* **Image comparison data**:

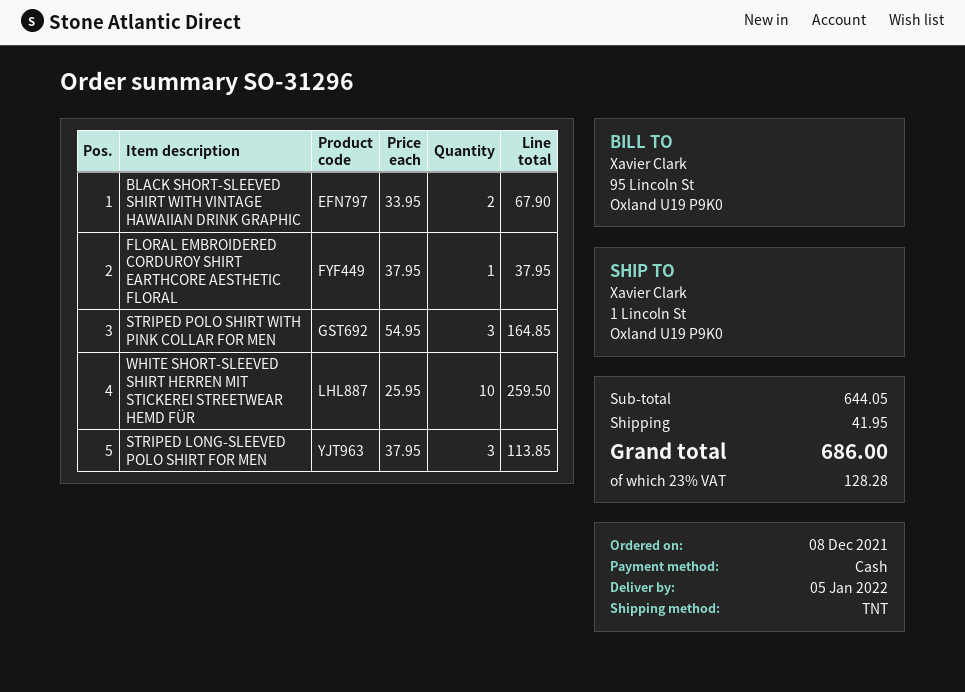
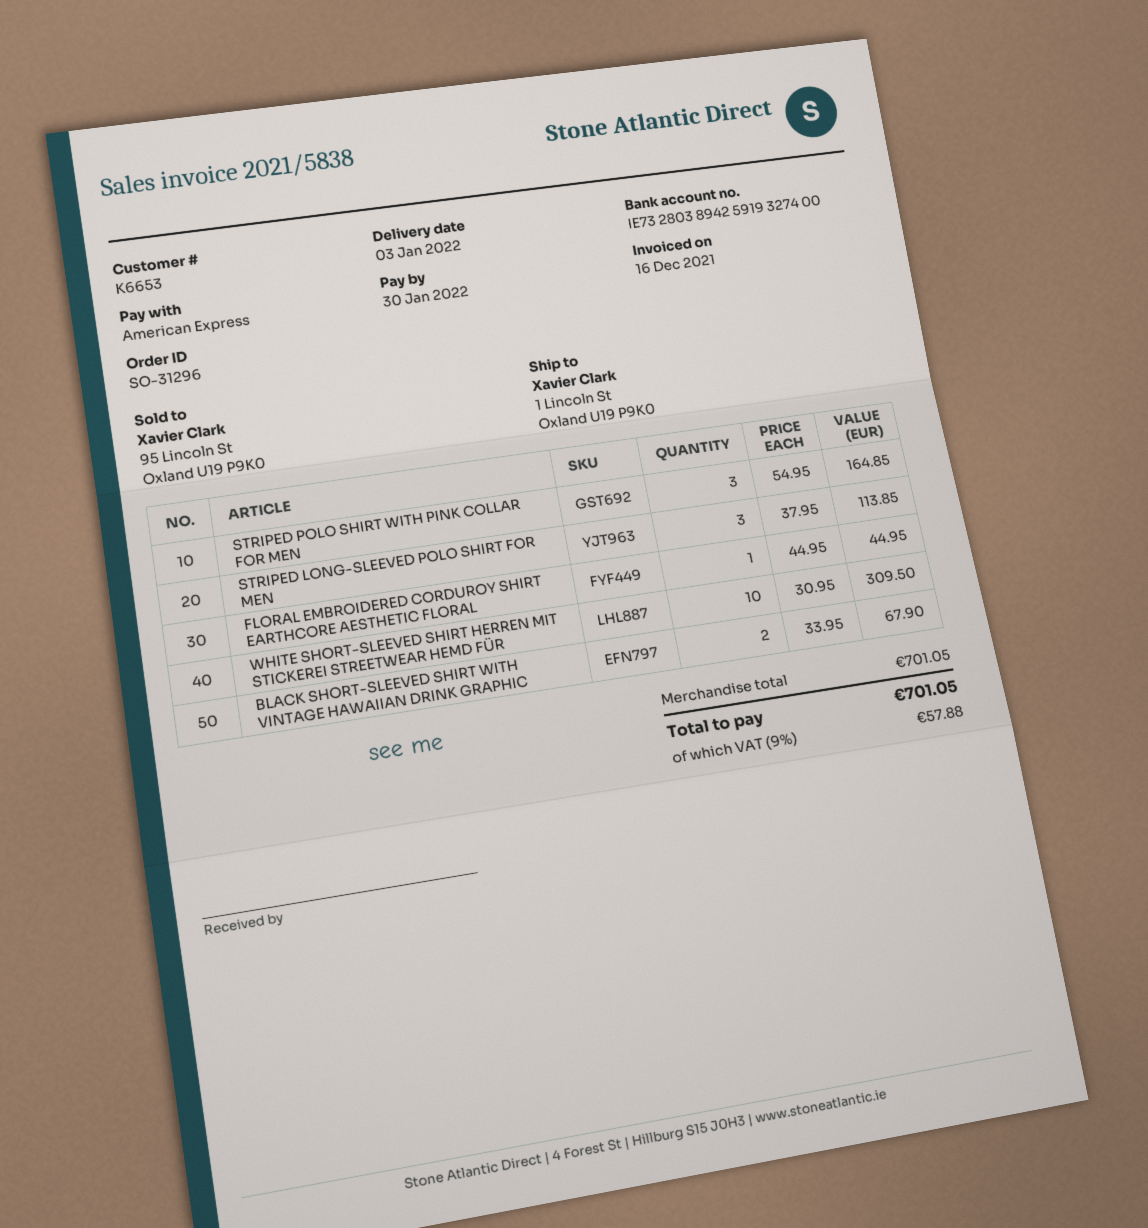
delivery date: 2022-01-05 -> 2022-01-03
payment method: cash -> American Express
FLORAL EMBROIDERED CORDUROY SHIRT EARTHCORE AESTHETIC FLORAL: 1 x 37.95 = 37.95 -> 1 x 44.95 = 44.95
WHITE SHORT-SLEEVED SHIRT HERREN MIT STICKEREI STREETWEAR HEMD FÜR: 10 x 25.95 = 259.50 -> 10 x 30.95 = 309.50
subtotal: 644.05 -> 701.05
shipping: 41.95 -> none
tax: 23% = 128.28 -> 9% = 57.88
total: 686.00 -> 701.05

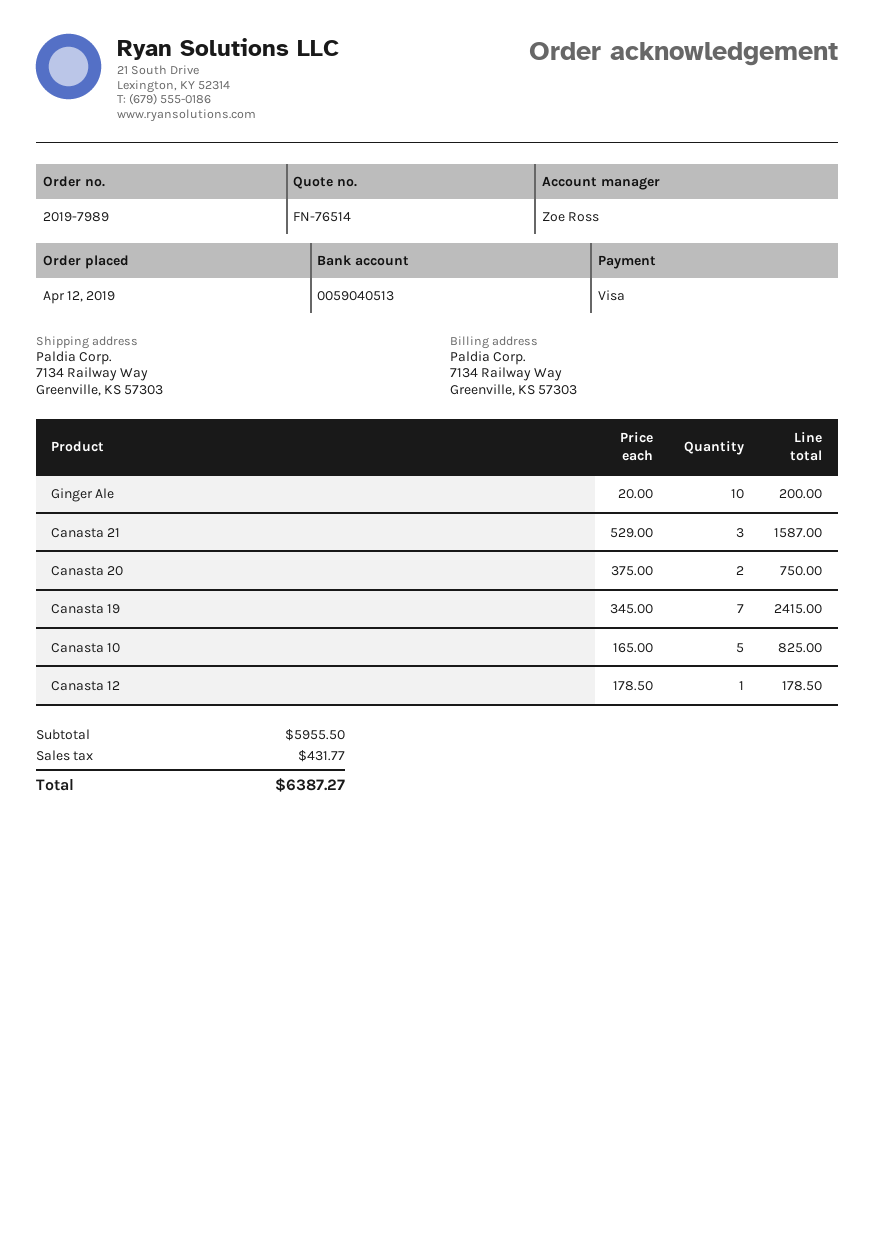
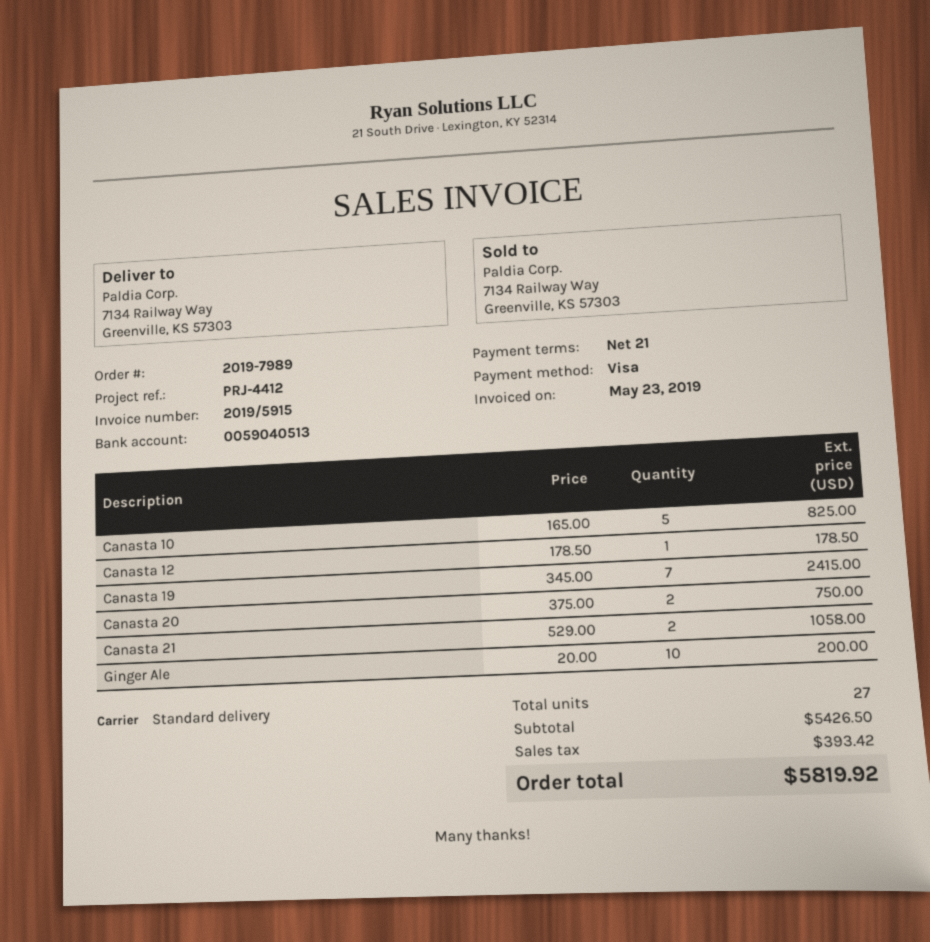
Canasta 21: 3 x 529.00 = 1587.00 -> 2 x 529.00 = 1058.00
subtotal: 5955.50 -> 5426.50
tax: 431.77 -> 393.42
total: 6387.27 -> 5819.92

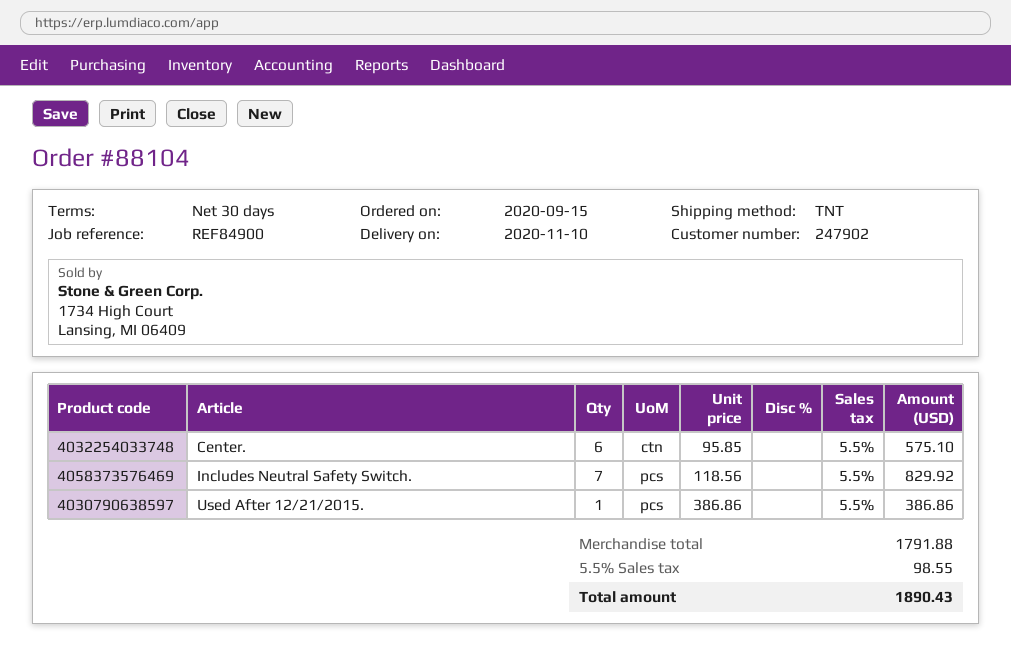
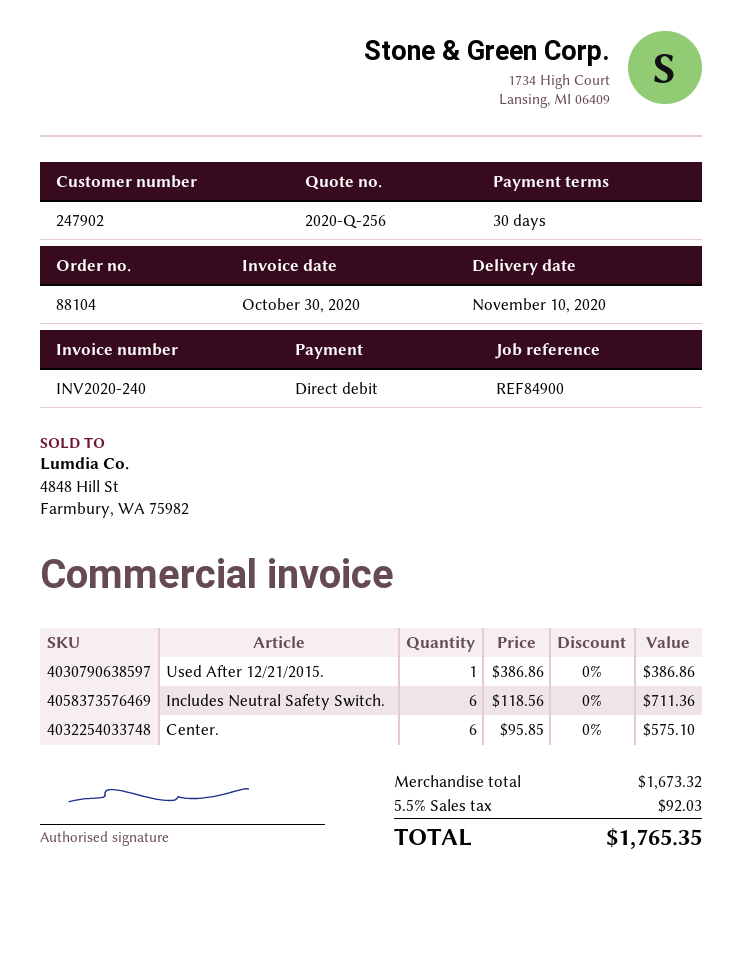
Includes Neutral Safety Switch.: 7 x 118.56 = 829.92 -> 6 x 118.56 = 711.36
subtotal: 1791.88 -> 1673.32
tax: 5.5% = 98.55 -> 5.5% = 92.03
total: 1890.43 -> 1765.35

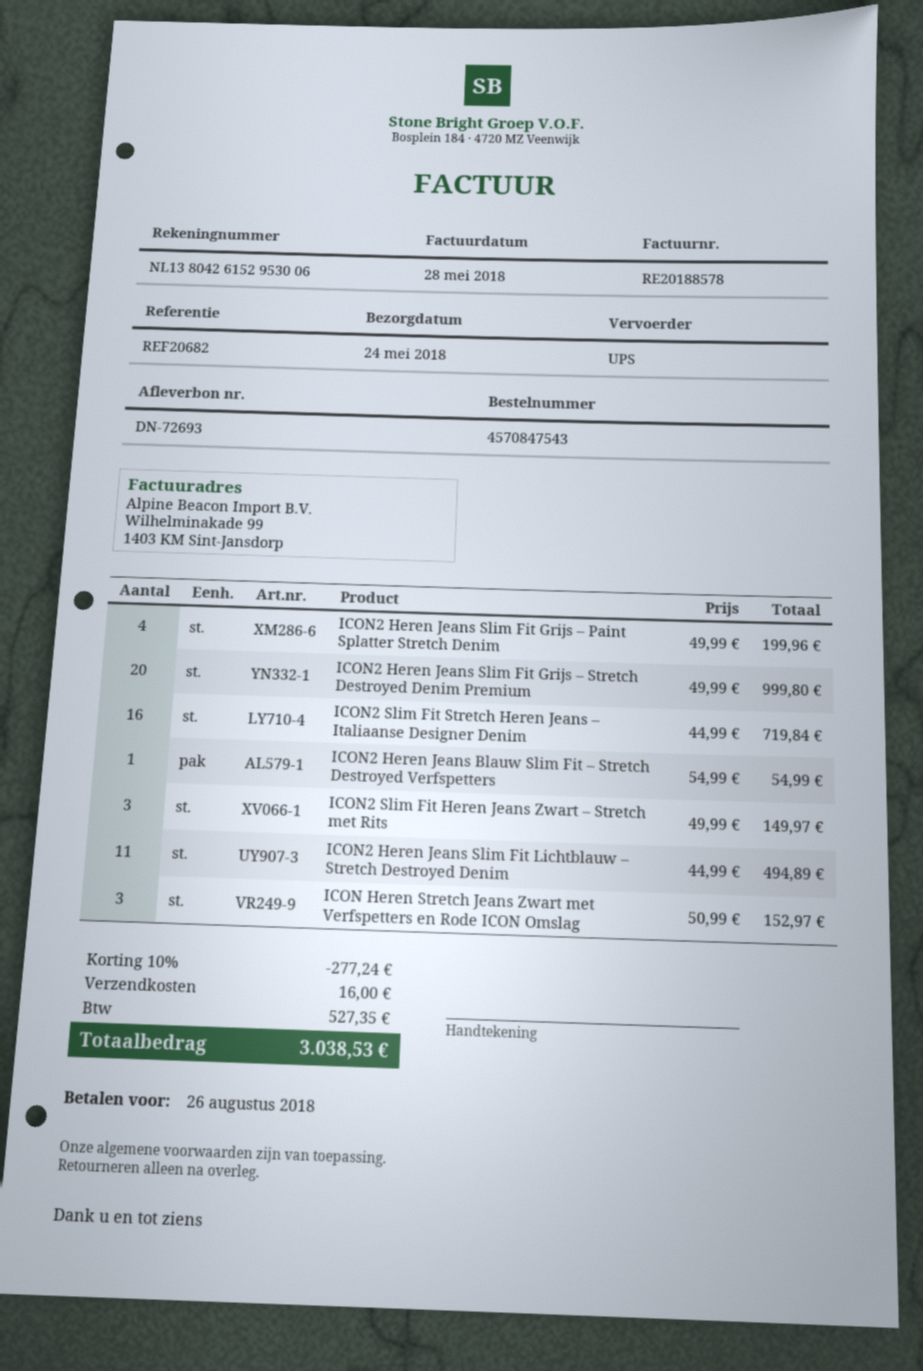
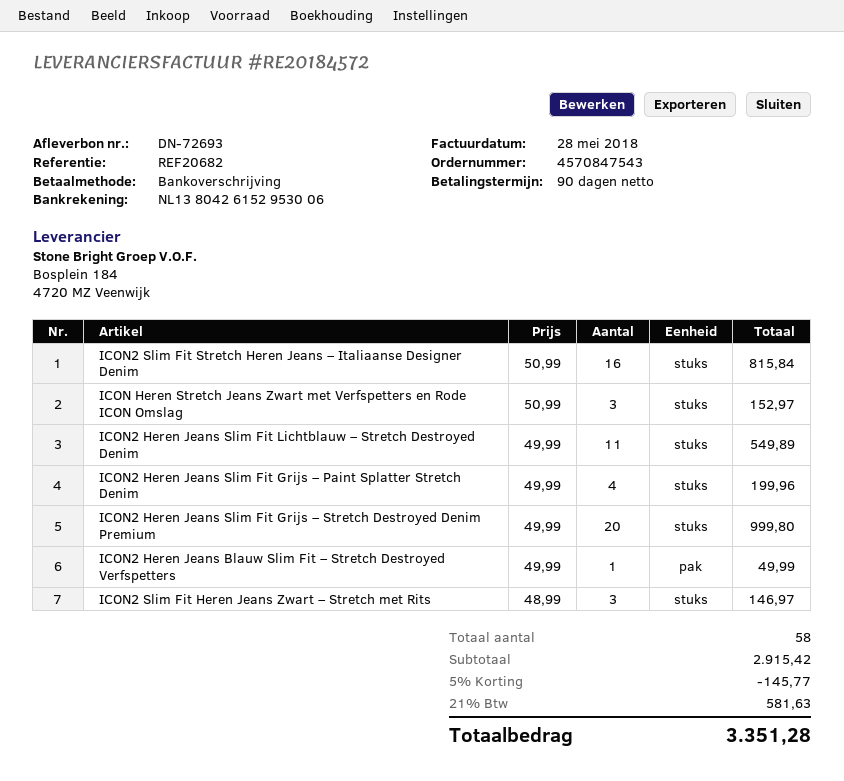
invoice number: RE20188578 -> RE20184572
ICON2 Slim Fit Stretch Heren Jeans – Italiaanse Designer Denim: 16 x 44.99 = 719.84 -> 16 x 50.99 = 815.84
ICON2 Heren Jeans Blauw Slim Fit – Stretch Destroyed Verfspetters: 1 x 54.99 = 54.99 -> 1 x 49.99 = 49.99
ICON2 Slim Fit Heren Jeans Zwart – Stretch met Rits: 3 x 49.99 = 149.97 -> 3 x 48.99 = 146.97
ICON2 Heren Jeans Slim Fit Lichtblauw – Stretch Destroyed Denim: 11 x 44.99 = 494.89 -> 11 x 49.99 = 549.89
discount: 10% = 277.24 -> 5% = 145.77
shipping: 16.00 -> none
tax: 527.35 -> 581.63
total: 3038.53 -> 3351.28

* **Task requirements**: Restate each entry word for word; pictures stay out of the copy.

* **Output of the task**:
delivery date: 2022-01-05 -> 2022-01-03
payment method: cash -> American Express
FLORAL EMBROIDERED CORDUROY SHIRT EARTHCORE AESTHETIC FLORAL: 1 x 37.95 = 37.95 -> 1 x 44.95 = 44.95
WHITE SHORT-SLEEVED SHIRT HERREN MIT STICKEREI STREETWEAR HEMD FÜR: 10 x 25.95 = 259.50 -> 10 x 30.95 = 309.50
subtotal: 644.05 -> 701.05
shipping: 41.95 -> none
tax: 23% = 128.28 -> 9% = 57.88
total: 686.00 -> 701.05

Canasta 21: 3 x 529.00 = 1587.00 -> 2 x 529.00 = 1058.00
subtotal: 5955.50 -> 5426.50
tax: 431.77 -> 393.42
total: 6387.27 -> 5819.92

Includes Neutral Safety Switch.: 7 x 118.56 = 829.92 -> 6 x 118.56 = 711.36
subtotal: 1791.88 -> 1673.32
tax: 5.5% = 98.55 -> 5.5% = 92.03
total: 1890.43 -> 1765.35

invoice number: RE20188578 -> RE20184572
ICON2 Slim Fit Stretch Heren Jeans – Italiaanse Designer Denim: 16 x 44.99 = 719.84 -> 16 x 50.99 = 815.84
ICON2 Heren Jeans Blauw Slim Fit – Stretch Destroyed Verfspetters: 1 x 54.99 = 54.99 -> 1 x 49.99 = 49.99
ICON2 Slim Fit Heren Jeans Zwart – Stretch met Rits: 3 x 49.99 = 149.97 -> 3 x 48.99 = 146.97
ICON2 Heren Jeans Slim Fit Lichtblauw – Stretch Destroyed Denim: 11 x 44.99 = 494.89 -> 11 x 49.99 = 549.89
discount: 10% = 277.24 -> 5% = 145.77
shipping: 16.00 -> none
tax: 527.35 -> 581.63
total: 3038.53 -> 3351.28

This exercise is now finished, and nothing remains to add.